═════ Extracted entries

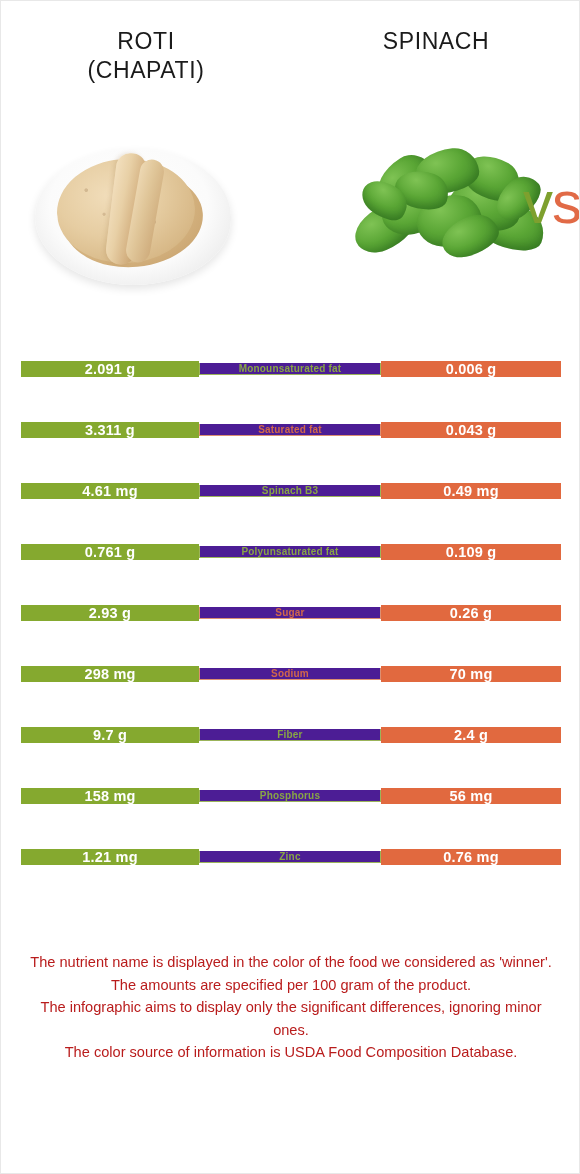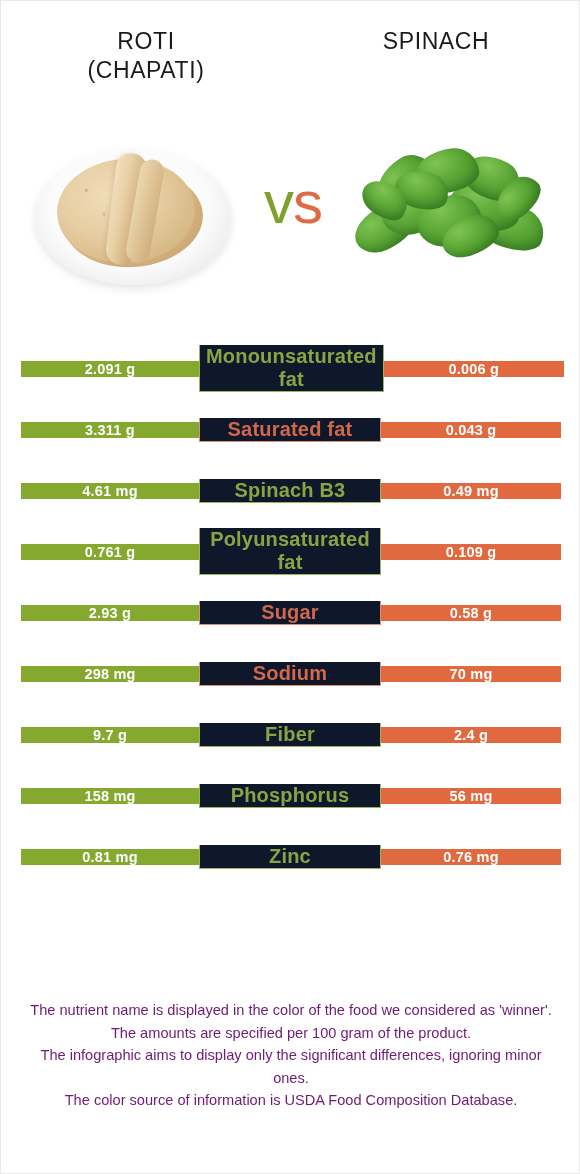--- a/index.html
+++ b/index.html
@@ -72,7 +72,7 @@
     left: 4px;
     right: 0;
     top: 54px;
-    text-align: center;
+    text-align: right;
     font-family: "Liberation Sans", sans-serif;
     font-size: 60px;
     line-height: 60px;

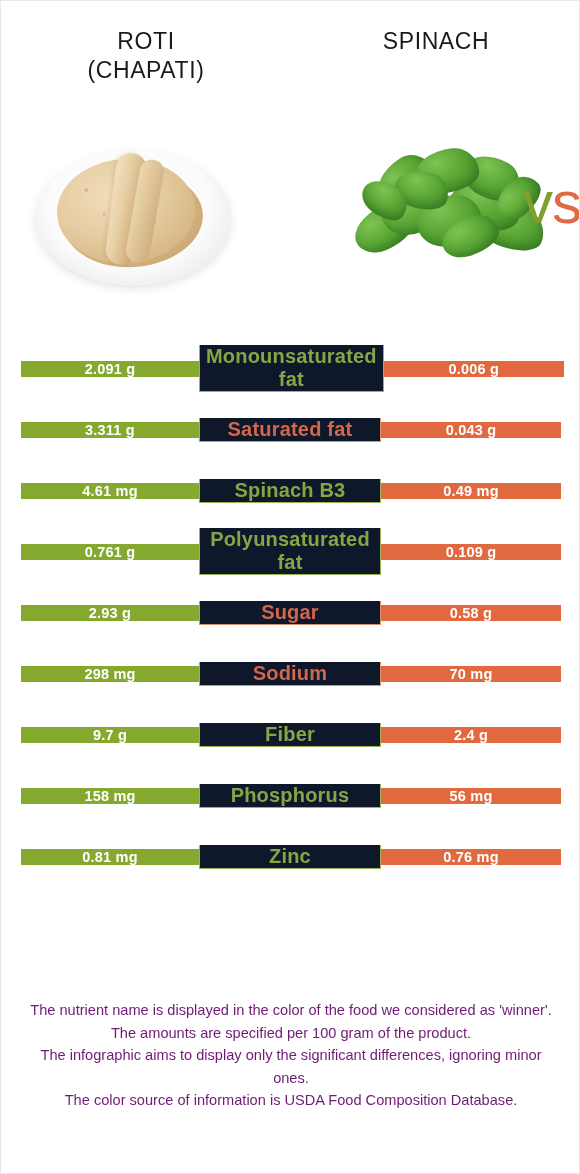--- a/index.html
+++ b/index.html
@@ -189,8 +189,8 @@
   }
   .cell-mid {
     flex: 1 1 auto;
-    background: #0f172a;
-    font-size: 20px;
+    background: #4c1d95;
+    font-size: 10px;
     font-weight: 700;
     border-left: 1px solid transparent;
     border-right: 1px solid transparent;

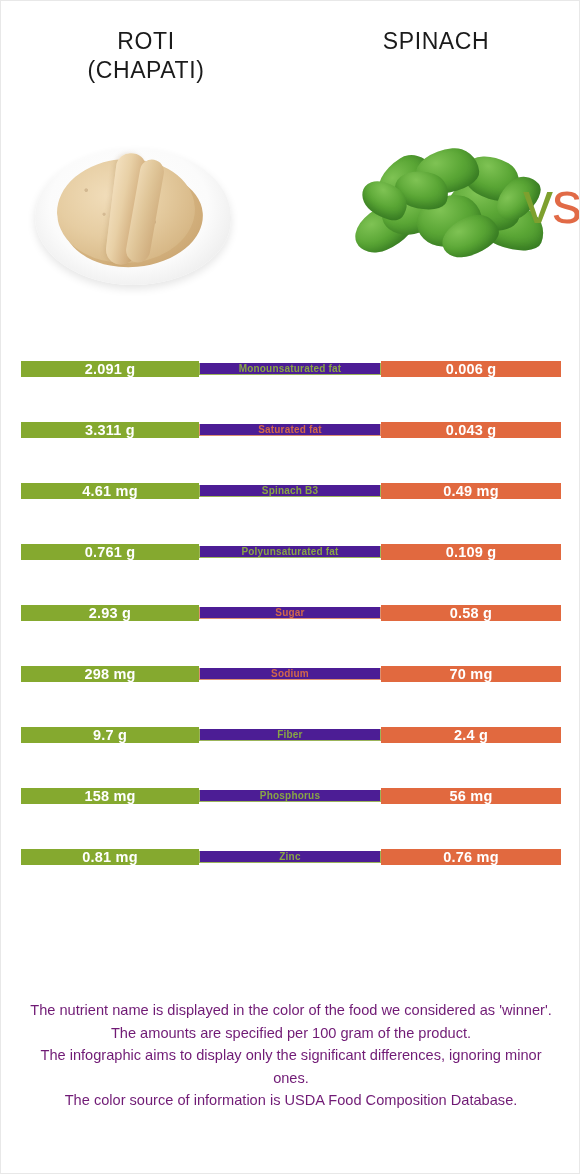--- a/index.html
+++ b/index.html
@@ -289,7 +289,7 @@
       <div class="row">
         <div class="cell cell-left">2.93 g</div>
         <div class="cell cell-mid win-right">Sugar</div>
-        <div class="cell cell-right">0.58 g</div>
+        <div class="cell cell-right">0.26 g</div>
       </div>
       <div class="row">
         <div class="cell cell-left">298 mg</div>

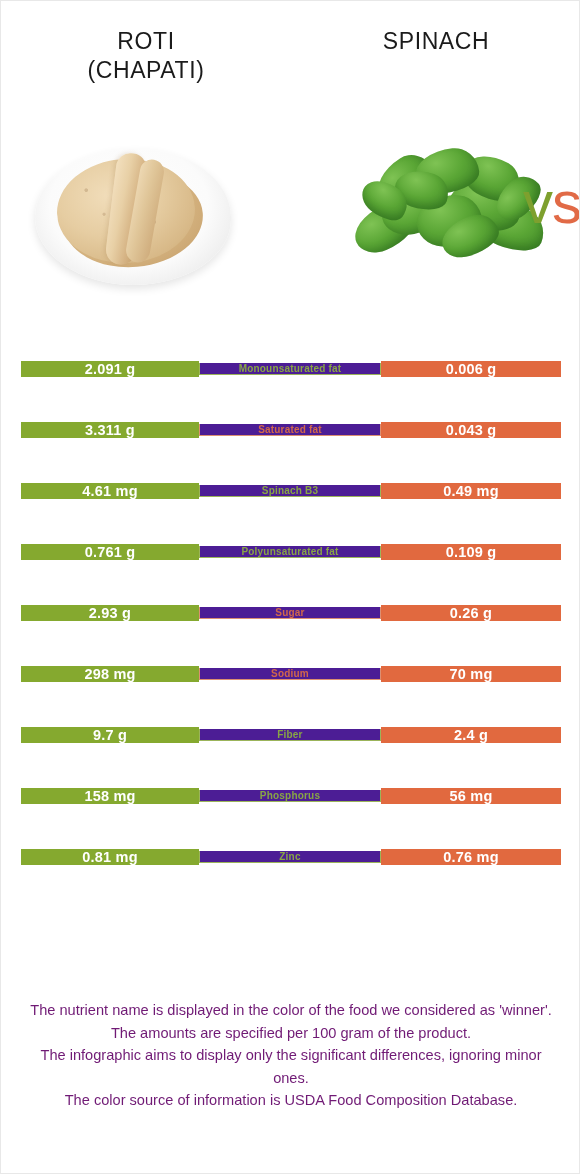--- a/index.html
+++ b/index.html
@@ -307,7 +307,7 @@
         <div class="cell cell-right">56 mg</div>
       </div>
       <div class="row">
-        <div class="cell cell-left">0.81 mg</div>
+        <div class="cell cell-left">1.21 mg</div>
         <div class="cell cell-mid win-left">Zinc</div>
         <div class="cell cell-right">0.76 mg</div>
       </div>

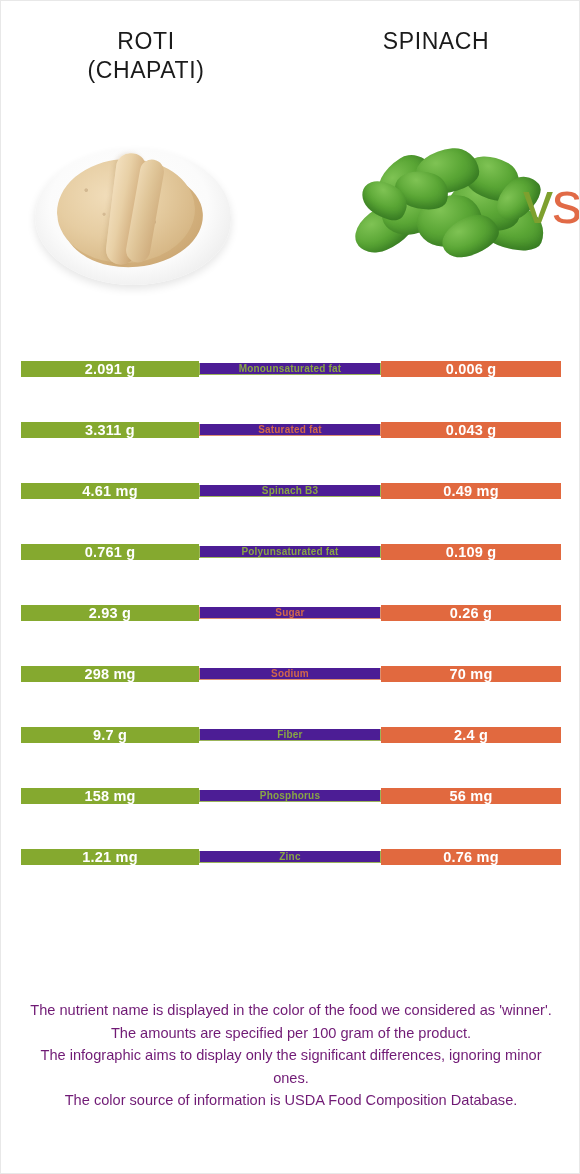--- a/index.html
+++ b/index.html
@@ -204,14 +204,14 @@
   
   .footnote {
     position: absolute;
-    top: 998px;
+    top: 950px;
     left: 24px;
     width: 532px;
     text-align: center;
     font-family: "Liberation Sans", sans-serif;
     font-size: 14.6px;
     line-height: 22.5px;
-    color: #701a75;
+    color: #b91c1c;
     font-weight: 400;
   }
   .footnote p { margin: 0; }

══════════

## Task details:
Reproduce the records word for word, please, from their first line up to and including the line that contains "-289,7 +289,7 @@", but no pictures.

## Task output:
--- a/index.html
+++ b/index.html
@@ -72,7 +72,7 @@
     left: 4px;
     right: 0;
     top: 54px;
-    text-align: center;
+    text-align: right;
     font-family: "Liberation Sans", sans-serif;
     font-size: 60px;
     line-height: 60px;

--- a/index.html
+++ b/index.html
@@ -189,8 +189,8 @@
   }
   .cell-mid {
     flex: 1 1 auto;
-    background: #0f172a;
-    font-size: 20px;
+    background: #4c1d95;
+    font-size: 10px;
     font-weight: 700;
     border-left: 1px solid transparent;
     border-right: 1px solid transparent;

--- a/index.html
+++ b/index.html
@@ -289,7 +289,7 @@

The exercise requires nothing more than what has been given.